(Modification records)
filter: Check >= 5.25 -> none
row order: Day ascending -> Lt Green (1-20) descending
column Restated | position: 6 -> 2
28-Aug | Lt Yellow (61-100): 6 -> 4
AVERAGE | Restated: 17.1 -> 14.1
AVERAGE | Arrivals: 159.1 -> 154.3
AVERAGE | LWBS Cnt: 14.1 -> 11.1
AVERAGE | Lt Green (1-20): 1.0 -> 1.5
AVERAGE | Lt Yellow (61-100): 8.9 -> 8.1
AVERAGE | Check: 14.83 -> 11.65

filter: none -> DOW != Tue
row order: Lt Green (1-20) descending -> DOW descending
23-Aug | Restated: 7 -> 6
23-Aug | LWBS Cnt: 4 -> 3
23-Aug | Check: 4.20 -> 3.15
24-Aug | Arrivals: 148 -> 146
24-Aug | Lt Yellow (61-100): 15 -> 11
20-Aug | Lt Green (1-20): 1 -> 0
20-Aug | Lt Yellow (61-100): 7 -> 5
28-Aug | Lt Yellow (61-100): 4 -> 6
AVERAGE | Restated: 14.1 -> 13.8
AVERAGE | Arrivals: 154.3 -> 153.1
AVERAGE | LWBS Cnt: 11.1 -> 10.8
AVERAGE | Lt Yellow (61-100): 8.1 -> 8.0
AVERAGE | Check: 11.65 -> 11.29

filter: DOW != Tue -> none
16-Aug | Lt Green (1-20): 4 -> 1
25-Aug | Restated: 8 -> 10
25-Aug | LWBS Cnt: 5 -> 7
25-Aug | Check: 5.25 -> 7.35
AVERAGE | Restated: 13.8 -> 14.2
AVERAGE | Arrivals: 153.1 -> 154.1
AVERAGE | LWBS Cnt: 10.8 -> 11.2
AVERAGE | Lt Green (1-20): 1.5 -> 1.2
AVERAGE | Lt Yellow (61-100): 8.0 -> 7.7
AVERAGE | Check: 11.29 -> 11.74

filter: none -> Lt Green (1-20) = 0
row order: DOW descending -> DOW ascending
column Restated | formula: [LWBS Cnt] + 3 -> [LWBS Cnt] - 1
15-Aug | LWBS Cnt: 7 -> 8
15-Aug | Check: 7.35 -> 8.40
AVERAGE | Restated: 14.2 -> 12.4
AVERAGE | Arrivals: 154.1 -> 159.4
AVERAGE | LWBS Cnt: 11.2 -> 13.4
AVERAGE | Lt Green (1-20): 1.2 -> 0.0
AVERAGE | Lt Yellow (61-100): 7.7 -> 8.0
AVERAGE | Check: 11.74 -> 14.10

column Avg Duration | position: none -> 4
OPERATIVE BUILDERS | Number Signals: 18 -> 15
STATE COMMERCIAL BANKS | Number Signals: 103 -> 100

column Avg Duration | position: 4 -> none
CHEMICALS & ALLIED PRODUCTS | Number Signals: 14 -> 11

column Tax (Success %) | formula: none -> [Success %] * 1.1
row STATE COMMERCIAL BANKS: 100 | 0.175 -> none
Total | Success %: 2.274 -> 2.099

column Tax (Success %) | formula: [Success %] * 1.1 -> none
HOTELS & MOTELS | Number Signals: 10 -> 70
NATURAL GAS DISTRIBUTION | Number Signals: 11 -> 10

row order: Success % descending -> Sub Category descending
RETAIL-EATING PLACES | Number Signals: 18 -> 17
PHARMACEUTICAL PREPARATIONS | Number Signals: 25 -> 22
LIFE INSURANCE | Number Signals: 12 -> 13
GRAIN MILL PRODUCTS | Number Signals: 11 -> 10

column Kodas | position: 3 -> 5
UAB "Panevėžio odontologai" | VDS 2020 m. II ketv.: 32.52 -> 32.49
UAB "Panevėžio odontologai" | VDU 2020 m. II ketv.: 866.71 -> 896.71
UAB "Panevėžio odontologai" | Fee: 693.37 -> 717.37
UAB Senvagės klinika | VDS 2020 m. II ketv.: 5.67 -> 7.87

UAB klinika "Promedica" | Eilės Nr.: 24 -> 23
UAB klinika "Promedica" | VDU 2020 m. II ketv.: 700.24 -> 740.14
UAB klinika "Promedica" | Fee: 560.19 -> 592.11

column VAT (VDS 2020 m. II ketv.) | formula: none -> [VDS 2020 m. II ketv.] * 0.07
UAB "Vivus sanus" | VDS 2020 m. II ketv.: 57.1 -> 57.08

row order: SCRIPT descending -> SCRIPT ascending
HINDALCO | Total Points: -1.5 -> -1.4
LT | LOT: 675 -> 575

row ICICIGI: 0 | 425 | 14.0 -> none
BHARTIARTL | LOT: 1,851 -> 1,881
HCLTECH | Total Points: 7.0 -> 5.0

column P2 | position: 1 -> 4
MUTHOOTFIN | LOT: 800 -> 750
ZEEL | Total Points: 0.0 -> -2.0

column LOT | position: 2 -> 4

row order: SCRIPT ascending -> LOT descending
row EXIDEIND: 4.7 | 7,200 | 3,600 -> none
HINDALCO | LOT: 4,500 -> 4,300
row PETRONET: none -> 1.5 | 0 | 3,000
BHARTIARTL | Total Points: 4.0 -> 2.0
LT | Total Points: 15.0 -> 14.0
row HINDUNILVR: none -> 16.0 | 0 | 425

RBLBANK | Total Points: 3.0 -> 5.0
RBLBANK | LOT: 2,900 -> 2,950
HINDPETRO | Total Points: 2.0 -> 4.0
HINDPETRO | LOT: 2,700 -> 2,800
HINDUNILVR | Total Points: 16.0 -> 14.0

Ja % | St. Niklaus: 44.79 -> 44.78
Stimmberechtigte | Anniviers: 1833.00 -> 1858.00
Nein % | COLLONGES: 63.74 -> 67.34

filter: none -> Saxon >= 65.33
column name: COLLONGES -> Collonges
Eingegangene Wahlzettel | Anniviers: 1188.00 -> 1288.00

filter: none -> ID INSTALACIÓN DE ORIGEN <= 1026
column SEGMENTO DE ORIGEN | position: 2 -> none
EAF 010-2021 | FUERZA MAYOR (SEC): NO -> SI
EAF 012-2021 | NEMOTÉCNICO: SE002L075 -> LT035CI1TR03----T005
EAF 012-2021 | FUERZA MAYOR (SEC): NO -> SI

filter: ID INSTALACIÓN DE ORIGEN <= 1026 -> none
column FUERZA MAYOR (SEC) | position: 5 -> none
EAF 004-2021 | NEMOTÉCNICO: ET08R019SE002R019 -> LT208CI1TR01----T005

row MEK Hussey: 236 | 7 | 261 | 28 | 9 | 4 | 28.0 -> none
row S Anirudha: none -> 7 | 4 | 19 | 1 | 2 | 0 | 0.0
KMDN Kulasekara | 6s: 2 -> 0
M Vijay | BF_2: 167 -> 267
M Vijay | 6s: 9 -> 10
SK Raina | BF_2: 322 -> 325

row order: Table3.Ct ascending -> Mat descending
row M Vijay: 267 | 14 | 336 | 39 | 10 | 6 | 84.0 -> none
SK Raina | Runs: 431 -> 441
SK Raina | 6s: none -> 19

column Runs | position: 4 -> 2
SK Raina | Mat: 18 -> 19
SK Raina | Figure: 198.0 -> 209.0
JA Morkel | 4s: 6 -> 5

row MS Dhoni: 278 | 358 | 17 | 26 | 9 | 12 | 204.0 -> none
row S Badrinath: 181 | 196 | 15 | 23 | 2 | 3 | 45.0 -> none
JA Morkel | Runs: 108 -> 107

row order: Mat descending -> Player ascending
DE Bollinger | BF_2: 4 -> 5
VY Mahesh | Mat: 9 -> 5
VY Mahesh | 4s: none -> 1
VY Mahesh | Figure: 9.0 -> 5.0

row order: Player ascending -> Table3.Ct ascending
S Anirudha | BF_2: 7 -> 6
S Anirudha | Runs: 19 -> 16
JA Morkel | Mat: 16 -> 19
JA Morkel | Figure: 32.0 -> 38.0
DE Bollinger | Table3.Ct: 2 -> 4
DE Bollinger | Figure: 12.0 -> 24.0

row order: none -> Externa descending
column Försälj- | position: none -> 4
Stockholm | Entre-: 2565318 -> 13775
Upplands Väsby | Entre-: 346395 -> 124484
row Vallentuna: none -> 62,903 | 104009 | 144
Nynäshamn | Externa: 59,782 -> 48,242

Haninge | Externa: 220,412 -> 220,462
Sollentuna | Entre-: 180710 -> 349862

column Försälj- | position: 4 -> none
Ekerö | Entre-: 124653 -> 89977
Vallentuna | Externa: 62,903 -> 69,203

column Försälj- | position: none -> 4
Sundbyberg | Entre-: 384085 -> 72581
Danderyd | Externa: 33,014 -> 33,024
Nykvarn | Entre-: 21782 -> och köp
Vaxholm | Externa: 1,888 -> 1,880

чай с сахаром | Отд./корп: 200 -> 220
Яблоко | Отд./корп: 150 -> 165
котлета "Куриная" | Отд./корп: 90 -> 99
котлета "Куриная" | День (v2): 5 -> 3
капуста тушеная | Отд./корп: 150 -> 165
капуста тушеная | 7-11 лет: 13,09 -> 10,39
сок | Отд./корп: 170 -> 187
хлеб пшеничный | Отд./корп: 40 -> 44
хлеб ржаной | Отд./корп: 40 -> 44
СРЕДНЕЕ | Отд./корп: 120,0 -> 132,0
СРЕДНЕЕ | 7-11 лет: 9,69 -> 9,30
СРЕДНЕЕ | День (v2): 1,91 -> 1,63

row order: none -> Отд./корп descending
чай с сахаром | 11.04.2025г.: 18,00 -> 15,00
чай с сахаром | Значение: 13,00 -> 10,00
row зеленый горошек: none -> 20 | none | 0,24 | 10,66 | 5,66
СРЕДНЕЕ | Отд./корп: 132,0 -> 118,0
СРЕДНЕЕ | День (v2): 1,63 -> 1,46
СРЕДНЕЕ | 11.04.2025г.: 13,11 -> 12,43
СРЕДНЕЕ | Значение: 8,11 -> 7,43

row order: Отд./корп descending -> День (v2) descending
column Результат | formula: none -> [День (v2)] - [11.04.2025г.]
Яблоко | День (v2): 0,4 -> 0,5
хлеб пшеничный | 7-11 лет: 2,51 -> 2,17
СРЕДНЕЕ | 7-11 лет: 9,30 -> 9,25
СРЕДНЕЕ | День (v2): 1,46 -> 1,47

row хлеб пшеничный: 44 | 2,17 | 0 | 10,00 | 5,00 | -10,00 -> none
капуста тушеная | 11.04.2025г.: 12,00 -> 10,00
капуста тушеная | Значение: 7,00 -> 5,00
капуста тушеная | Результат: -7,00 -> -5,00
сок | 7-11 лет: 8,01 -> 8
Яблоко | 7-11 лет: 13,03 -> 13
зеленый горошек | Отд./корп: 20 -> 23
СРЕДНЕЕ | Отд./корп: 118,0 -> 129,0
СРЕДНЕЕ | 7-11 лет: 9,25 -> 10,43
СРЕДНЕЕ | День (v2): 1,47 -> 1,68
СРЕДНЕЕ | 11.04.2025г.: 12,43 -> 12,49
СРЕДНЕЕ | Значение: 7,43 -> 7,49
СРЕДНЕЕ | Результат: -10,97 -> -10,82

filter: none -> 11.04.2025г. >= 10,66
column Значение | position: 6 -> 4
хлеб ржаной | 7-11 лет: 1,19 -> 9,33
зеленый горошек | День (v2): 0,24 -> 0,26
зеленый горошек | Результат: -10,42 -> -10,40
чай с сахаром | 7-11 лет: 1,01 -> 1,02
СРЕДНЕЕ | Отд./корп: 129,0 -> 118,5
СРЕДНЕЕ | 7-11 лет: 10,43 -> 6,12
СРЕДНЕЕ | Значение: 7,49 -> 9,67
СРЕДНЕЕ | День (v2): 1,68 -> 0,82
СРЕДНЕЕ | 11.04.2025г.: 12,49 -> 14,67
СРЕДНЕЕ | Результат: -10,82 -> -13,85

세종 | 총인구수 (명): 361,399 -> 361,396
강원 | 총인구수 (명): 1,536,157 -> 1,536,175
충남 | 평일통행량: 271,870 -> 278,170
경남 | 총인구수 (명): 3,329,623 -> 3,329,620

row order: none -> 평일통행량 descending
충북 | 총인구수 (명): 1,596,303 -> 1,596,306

▸ ASSIGNED TASK:
Scan the entries above for the line containing "700.24 -> 740.14", and copy it and all lines after it exactly, down to and including the line containing "57.1 -> 57.08".

▸ ANSWER TO THIS EXERCISE:
UAB klinika "Promedica" | VDU 2020 m. II ketv.: 700.24 -> 740.14
UAB klinika "Promedica" | Fee: 560.19 -> 592.11

column VAT (VDS 2020 m. II ketv.) | formula: none -> [VDS 2020 m. II ketv.] * 0.07
UAB "Vivus sanus" | VDS 2020 m. II ketv.: 57.1 -> 57.08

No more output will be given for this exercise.